> **Work instructions**: Quote the whole listing word for word. Do not include the pictures.

> **Source material**:

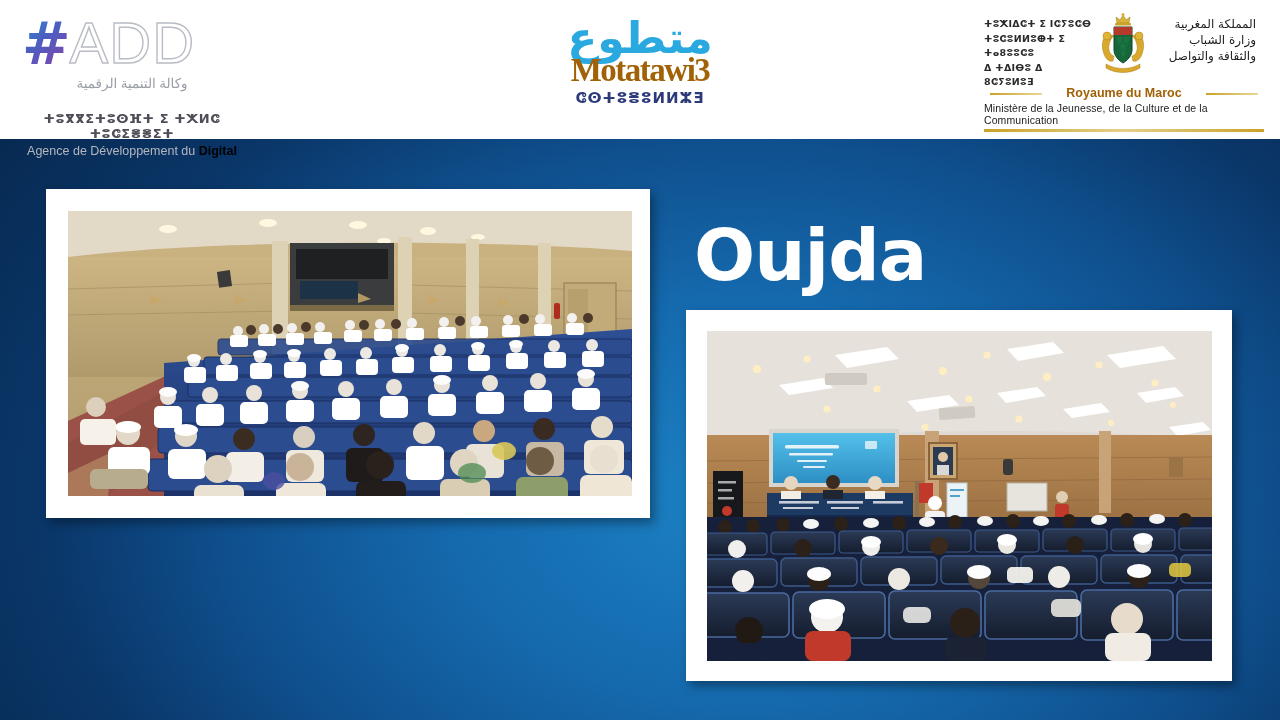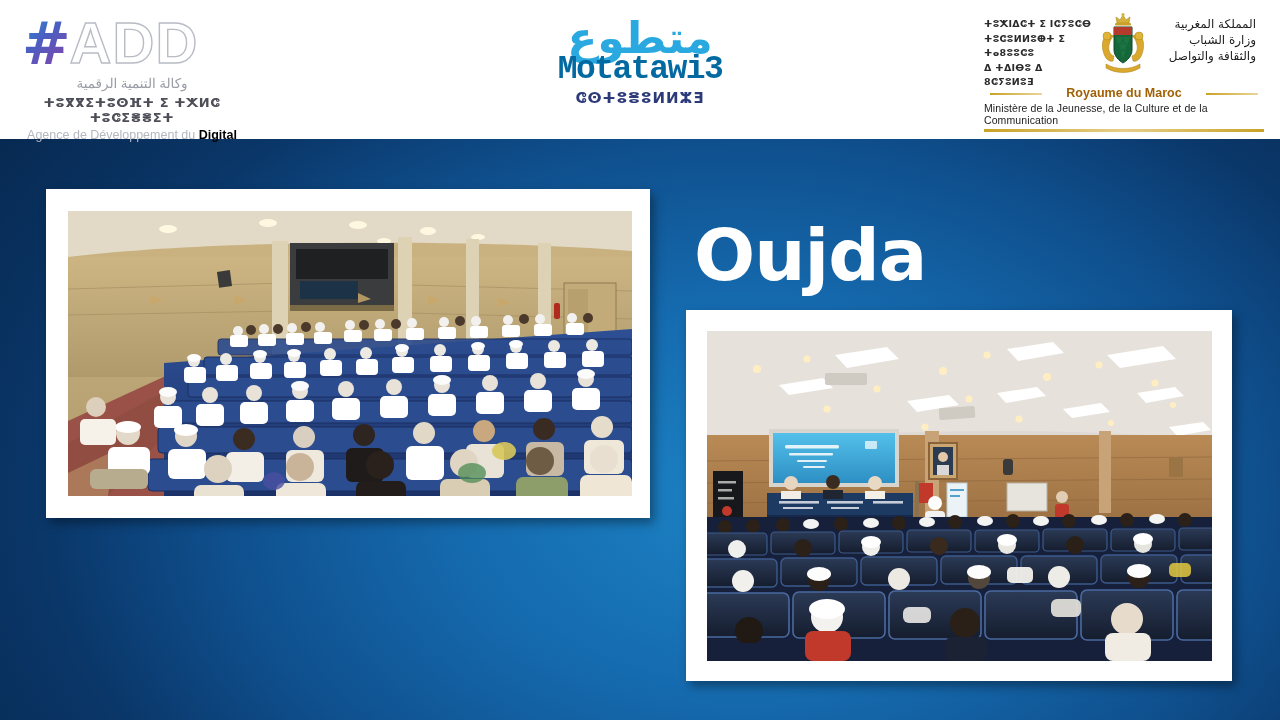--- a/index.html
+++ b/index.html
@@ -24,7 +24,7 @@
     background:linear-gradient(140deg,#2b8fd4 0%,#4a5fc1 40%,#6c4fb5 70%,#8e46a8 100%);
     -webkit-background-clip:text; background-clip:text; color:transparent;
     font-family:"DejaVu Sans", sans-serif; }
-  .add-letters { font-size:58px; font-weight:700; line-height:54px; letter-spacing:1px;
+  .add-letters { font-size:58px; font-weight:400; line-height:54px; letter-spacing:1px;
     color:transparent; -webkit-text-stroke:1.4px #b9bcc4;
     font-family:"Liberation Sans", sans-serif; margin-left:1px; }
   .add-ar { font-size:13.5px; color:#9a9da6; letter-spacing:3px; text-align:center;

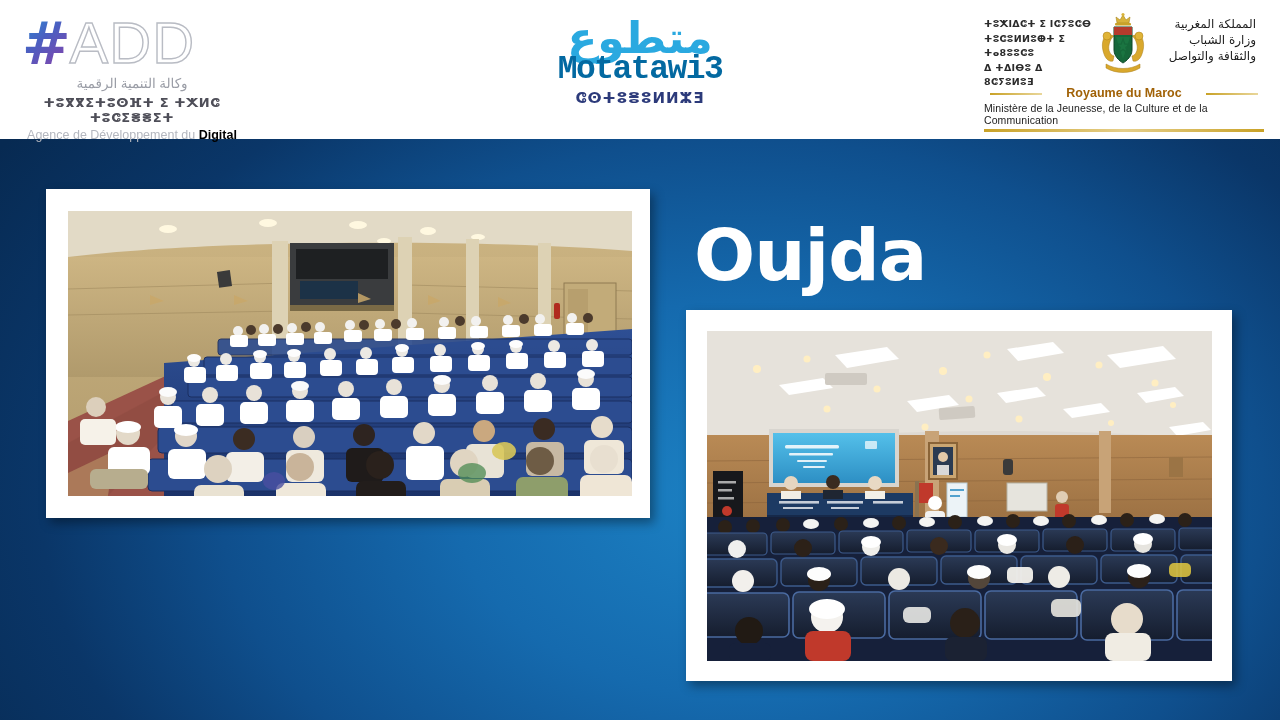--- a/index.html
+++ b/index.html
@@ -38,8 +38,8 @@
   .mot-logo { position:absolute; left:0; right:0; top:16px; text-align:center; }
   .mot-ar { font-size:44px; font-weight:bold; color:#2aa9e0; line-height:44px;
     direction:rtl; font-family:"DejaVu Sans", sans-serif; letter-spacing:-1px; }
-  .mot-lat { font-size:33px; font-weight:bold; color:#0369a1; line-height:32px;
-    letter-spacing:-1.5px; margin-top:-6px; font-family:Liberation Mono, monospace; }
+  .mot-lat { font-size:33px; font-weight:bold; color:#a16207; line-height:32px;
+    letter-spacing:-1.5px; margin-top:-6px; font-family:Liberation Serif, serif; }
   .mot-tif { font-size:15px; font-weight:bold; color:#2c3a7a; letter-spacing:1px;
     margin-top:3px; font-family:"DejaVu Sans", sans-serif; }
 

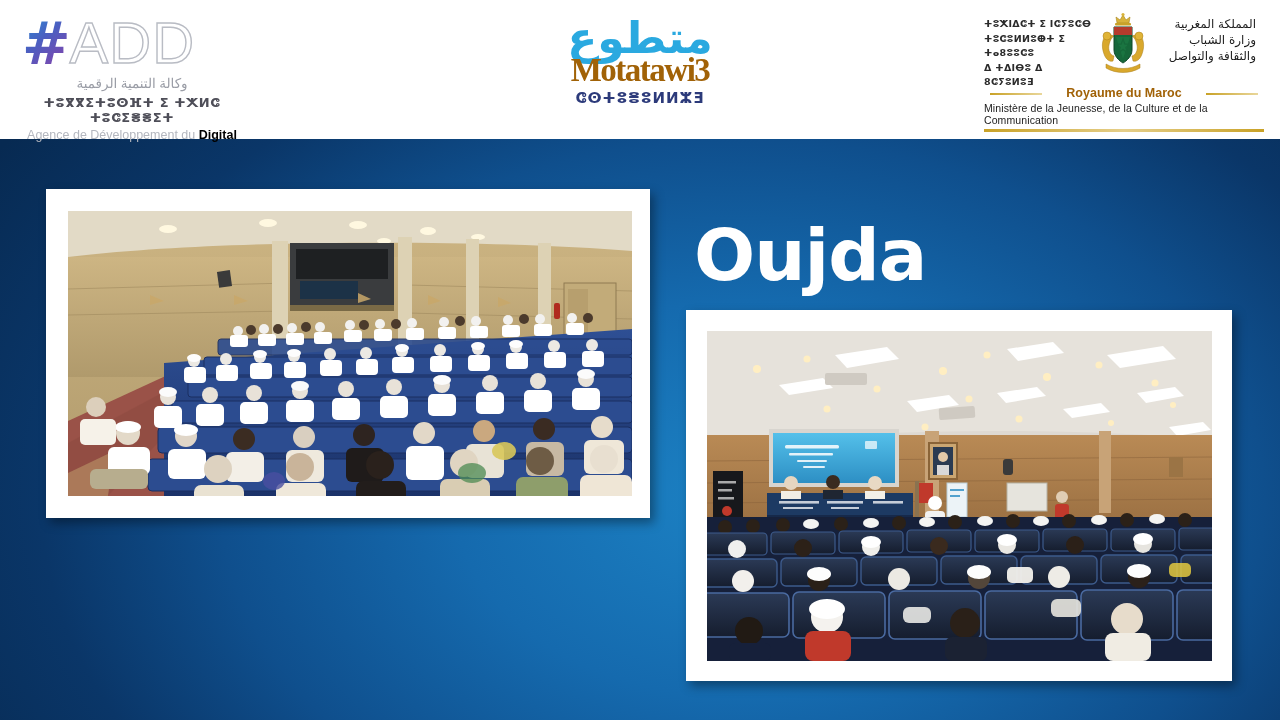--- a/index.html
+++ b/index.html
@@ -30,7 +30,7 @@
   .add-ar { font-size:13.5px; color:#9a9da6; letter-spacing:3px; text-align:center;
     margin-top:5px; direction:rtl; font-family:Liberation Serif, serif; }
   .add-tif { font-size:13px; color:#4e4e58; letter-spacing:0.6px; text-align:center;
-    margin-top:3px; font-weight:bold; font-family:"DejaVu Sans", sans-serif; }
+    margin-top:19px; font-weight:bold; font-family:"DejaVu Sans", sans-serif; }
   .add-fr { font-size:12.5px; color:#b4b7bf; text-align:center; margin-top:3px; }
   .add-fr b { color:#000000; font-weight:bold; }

> **Exercise output**:
--- a/index.html
+++ b/index.html
@@ -24,7 +24,7 @@
     background:linear-gradient(140deg,#2b8fd4 0%,#4a5fc1 40%,#6c4fb5 70%,#8e46a8 100%);
     -webkit-background-clip:text; background-clip:text; color:transparent;
     font-family:"DejaVu Sans", sans-serif; }
-  .add-letters { font-size:58px; font-weight:700; line-height:54px; letter-spacing:1px;
+  .add-letters { font-size:58px; font-weight:400; line-height:54px; letter-spacing:1px;
     color:transparent; -webkit-text-stroke:1.4px #b9bcc4;
     font-family:"Liberation Sans", sans-serif; margin-left:1px; }
   .add-ar { font-size:13.5px; color:#9a9da6; letter-spacing:3px; text-align:center;

--- a/index.html
+++ b/index.html
@@ -38,8 +38,8 @@
   .mot-logo { position:absolute; left:0; right:0; top:16px; text-align:center; }
   .mot-ar { font-size:44px; font-weight:bold; color:#2aa9e0; line-height:44px;
     direction:rtl; font-family:"DejaVu Sans", sans-serif; letter-spacing:-1px; }
-  .mot-lat { font-size:33px; font-weight:bold; color:#0369a1; line-height:32px;
-    letter-spacing:-1.5px; margin-top:-6px; font-family:Liberation Mono, monospace; }
+  .mot-lat { font-size:33px; font-weight:bold; color:#a16207; line-height:32px;
+    letter-spacing:-1.5px; margin-top:-6px; font-family:Liberation Serif, serif; }
   .mot-tif { font-size:15px; font-weight:bold; color:#2c3a7a; letter-spacing:1px;
     margin-top:3px; font-family:"DejaVu Sans", sans-serif; }
 

--- a/index.html
+++ b/index.html
@@ -30,7 +30,7 @@
   .add-ar { font-size:13.5px; color:#9a9da6; letter-spacing:3px; text-align:center;
     margin-top:5px; direction:rtl; font-family:Liberation Serif, serif; }
   .add-tif { font-size:13px; color:#4e4e58; letter-spacing:0.6px; text-align:center;
-    margin-top:3px; font-weight:bold; font-family:"DejaVu Sans", sans-serif; }
+    margin-top:19px; font-weight:bold; font-family:"DejaVu Sans", sans-serif; }
   .add-fr { font-size:12.5px; color:#b4b7bf; text-align:center; margin-top:3px; }
   .add-fr b { color:#000000; font-weight:bold; }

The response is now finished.